Copy the records exactly. Include every line.

## SUPPLIED MATERIAL
=====

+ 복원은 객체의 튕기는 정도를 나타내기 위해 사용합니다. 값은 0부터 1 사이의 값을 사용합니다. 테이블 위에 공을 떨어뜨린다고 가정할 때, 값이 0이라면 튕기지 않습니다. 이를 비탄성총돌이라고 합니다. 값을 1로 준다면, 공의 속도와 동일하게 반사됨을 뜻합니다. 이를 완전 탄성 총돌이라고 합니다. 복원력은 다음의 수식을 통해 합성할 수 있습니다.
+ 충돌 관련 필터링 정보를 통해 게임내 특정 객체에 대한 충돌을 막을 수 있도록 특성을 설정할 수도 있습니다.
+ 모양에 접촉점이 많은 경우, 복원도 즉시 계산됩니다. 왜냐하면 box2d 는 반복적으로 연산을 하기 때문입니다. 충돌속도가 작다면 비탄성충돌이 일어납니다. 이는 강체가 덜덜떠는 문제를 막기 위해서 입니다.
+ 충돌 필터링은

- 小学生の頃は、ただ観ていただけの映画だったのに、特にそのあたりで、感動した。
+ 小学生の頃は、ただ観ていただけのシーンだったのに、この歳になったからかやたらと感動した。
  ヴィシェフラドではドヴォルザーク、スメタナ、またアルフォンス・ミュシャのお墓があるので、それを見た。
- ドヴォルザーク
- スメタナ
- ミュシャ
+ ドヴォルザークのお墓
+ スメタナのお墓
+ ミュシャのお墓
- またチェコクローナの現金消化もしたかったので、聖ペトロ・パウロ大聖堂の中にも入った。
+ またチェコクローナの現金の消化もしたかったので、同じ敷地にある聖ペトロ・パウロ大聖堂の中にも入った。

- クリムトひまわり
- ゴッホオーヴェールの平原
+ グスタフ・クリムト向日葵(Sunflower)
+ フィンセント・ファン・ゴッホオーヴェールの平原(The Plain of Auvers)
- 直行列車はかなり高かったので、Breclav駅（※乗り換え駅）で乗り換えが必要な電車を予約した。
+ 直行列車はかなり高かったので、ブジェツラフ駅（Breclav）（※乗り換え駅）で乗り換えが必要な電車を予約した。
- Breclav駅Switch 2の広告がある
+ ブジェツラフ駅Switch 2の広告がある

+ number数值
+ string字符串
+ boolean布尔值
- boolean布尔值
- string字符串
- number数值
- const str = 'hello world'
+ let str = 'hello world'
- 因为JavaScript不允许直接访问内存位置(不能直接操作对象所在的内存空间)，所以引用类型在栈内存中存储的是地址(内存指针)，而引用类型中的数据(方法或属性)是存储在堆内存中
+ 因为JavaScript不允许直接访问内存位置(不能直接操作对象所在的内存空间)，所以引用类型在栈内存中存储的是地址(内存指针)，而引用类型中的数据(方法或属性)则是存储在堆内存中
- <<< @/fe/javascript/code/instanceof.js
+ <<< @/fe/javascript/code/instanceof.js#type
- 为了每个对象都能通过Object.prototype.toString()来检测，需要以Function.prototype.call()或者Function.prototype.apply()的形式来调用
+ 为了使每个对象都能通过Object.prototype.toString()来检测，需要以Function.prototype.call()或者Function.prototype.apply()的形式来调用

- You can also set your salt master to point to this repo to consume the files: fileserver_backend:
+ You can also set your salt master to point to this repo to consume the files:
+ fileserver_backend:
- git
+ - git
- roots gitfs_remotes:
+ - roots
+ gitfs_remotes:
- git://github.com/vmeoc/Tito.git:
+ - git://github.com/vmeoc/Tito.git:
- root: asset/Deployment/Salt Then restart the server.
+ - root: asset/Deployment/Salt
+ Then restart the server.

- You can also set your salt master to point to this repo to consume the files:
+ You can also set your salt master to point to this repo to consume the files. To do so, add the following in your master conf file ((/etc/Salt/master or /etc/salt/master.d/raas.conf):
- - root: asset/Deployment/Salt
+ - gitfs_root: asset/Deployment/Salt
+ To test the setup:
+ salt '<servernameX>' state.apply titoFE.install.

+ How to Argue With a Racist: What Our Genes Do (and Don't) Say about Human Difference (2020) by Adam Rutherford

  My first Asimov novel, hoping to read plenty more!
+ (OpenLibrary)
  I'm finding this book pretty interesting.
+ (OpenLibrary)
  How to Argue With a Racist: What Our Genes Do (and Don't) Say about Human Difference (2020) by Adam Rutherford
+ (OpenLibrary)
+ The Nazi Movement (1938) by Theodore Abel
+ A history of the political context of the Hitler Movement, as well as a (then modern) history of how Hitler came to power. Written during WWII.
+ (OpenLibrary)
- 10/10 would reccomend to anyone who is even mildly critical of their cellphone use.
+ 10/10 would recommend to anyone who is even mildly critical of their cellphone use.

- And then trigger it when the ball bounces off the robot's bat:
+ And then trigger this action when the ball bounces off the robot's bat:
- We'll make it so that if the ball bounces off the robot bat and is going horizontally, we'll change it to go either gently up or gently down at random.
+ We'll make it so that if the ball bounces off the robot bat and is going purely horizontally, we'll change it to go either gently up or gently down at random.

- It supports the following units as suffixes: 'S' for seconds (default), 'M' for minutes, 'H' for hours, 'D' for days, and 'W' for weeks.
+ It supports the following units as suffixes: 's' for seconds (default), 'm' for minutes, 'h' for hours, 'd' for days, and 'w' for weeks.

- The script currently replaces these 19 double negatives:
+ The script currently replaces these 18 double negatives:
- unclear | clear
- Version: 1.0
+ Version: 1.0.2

=====

## RESULT OF THIS TASK
+ 복원은 객체의 튕기는 정도를 나타내기 위해 사용합니다. 값은 0부터 1 사이의 값을 사용합니다. 테이블 위에 공을 떨어뜨린다고 가정할 때, 값이 0이라면 튕기지 않습니다. 이를 비탄성총돌이라고 합니다. 값을 1로 준다면, 공의 속도와 동일하게 반사됨을 뜻합니다. 이를 완전 탄성 총돌이라고 합니다. 복원력은 다음의 수식을 통해 합성할 수 있습니다.
+ 충돌 관련 필터링 정보를 통해 게임내 특정 객체에 대한 충돌을 막을 수 있도록 특성을 설정할 수도 있습니다.
+ 모양에 접촉점이 많은 경우, 복원도 즉시 계산됩니다. 왜냐하면 box2d 는 반복적으로 연산을 하기 때문입니다. 충돌속도가 작다면 비탄성충돌이 일어납니다. 이는 강체가 덜덜떠는 문제를 막기 위해서 입니다.
+ 충돌 필터링은

- 小学生の頃は、ただ観ていただけの映画だったのに、特にそのあたりで、感動した。
+ 小学生の頃は、ただ観ていただけのシーンだったのに、この歳になったからかやたらと感動した。
  ヴィシェフラドではドヴォルザーク、スメタナ、またアルフォンス・ミュシャのお墓があるので、それを見た。
- ドヴォルザーク
- スメタナ
- ミュシャ
+ ドヴォルザークのお墓
+ スメタナのお墓
+ ミュシャのお墓
- またチェコクローナの現金消化もしたかったので、聖ペトロ・パウロ大聖堂の中にも入った。
+ またチェコクローナの現金の消化もしたかったので、同じ敷地にある聖ペトロ・パウロ大聖堂の中にも入った。

- クリムトひまわり
- ゴッホオーヴェールの平原
+ グスタフ・クリムト向日葵(Sunflower)
+ フィンセント・ファン・ゴッホオーヴェールの平原(The Plain of Auvers)
- 直行列車はかなり高かったので、Breclav駅（※乗り換え駅）で乗り換えが必要な電車を予約した。
+ 直行列車はかなり高かったので、ブジェツラフ駅（Breclav）（※乗り換え駅）で乗り換えが必要な電車を予約した。
- Breclav駅Switch 2の広告がある
+ ブジェツラフ駅Switch 2の広告がある

+ number数值
+ string字符串
+ boolean布尔值
- boolean布尔值
- string字符串
- number数值
- const str = 'hello world'
+ let str = 'hello world'
- 因为JavaScript不允许直接访问内存位置(不能直接操作对象所在的内存空间)，所以引用类型在栈内存中存储的是地址(内存指针)，而引用类型中的数据(方法或属性)是存储在堆内存中
+ 因为JavaScript不允许直接访问内存位置(不能直接操作对象所在的内存空间)，所以引用类型在栈内存中存储的是地址(内存指针)，而引用类型中的数据(方法或属性)则是存储在堆内存中
- <<< @/fe/javascript/code/instanceof.js
+ <<< @/fe/javascript/code/instanceof.js#type
- 为了每个对象都能通过Object.prototype.toString()来检测，需要以Function.prototype.call()或者Function.prototype.apply()的形式来调用
+ 为了使每个对象都能通过Object.prototype.toString()来检测，需要以Function.prototype.call()或者Function.prototype.apply()的形式来调用

- You can also set your salt master to point to this repo to consume the files: fileserver_backend:
+ You can also set your salt master to point to this repo to consume the files:
+ fileserver_backend:
- git
+ - git
- roots gitfs_remotes:
+ - roots
+ gitfs_remotes:
- git://github.com/vmeoc/Tito.git:
+ - git://github.com/vmeoc/Tito.git:
- root: asset/Deployment/Salt Then restart the server.
+ - root: asset/Deployment/Salt
+ Then restart the server.

- You can also set your salt master to point to this repo to consume the files:
+ You can also set your salt master to point to this repo to consume the files. To do so, add the following in your master conf file ((/etc/Salt/master or /etc/salt/master.d/raas.conf):
- - root: asset/Deployment/Salt
+ - gitfs_root: asset/Deployment/Salt
+ To test the setup:
+ salt '<servernameX>' state.apply titoFE.install.

+ How to Argue With a Racist: What Our Genes Do (and Don't) Say about Human Difference (2020) by Adam Rutherford

  My first Asimov novel, hoping to read plenty more!
+ (OpenLibrary)
  I'm finding this book pretty interesting.
+ (OpenLibrary)
  How to Argue With a Racist: What Our Genes Do (and Don't) Say about Human Difference (2020) by Adam Rutherford
+ (OpenLibrary)
+ The Nazi Movement (1938) by Theodore Abel
+ A history of the political context of the Hitler Movement, as well as a (then modern) history of how Hitler came to power. Written during WWII.
+ (OpenLibrary)
- 10/10 would reccomend to anyone who is even mildly critical of their cellphone use.
+ 10/10 would recommend to anyone who is even mildly critical of their cellphone use.

- And then trigger it when the ball bounces off the robot's bat:
+ And then trigger this action when the ball bounces off the robot's bat:
- We'll make it so that if the ball bounces off the robot bat and is going horizontally, we'll change it to go either gently up or gently down at random.
+ We'll make it so that if the ball bounces off the robot bat and is going purely horizontally, we'll change it to go either gently up or gently down at random.

- It supports the following units as suffixes: 'S' for seconds (default), 'M' for minutes, 'H' for hours, 'D' for days, and 'W' for weeks.
+ It supports the following units as suffixes: 's' for seconds (default), 'm' for minutes, 'h' for hours, 'd' for days, and 'w' for weeks.

- The script currently replaces these 19 double negatives:
+ The script currently replaces these 18 double negatives:
- unclear | clear
- Version: 1.0
+ Version: 1.0.2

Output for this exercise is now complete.